Exercise objective: Please find the lines in the entries below that contain the word "Seamless", and copy each one.

▽

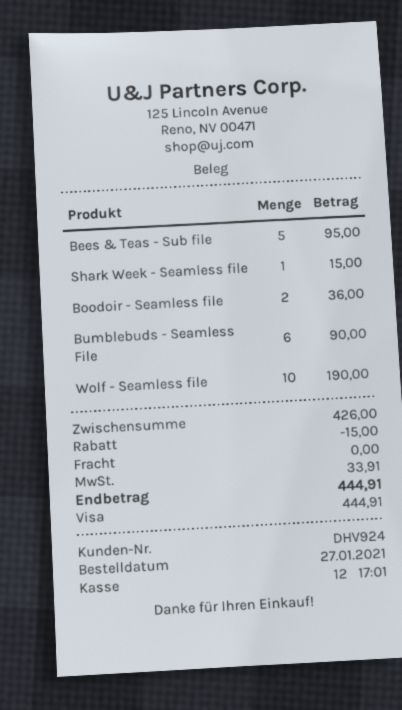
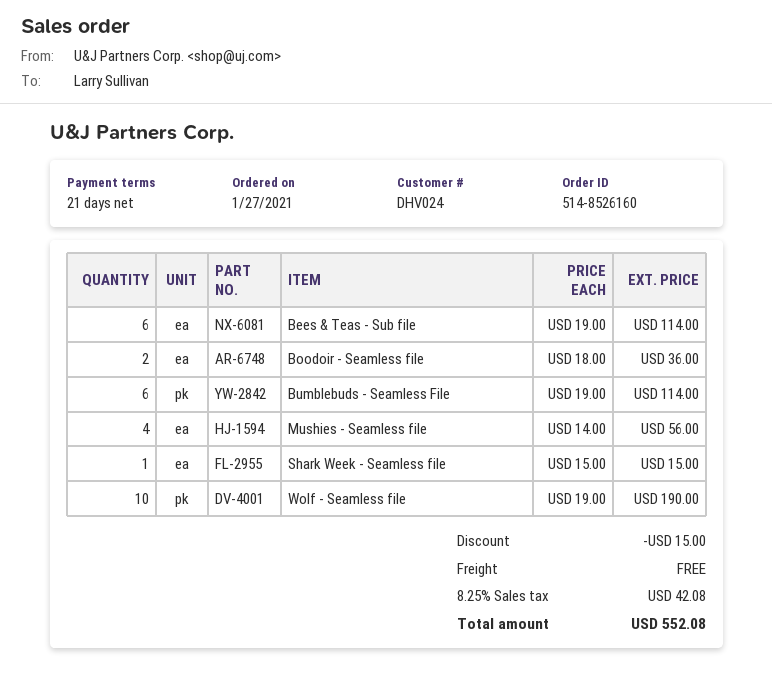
customer number: DHV924 -> DHV024
Bees & Teas - Sub file: 5 for 95.00 -> 6 for 114.00
Bumblebuds - Seamless File: 6 for 90.00 -> 6 for 114.00
Mushies - Seamless file: none -> 4 for 56.00
tax: 33.91 -> 42.08
total: 444.91 -> 552.08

△

Finished exercise:
Bumblebuds - Seamless File: 6 for 90.00 -> 6 for 114.00
Mushies - Seamless file: none -> 4 for 56.00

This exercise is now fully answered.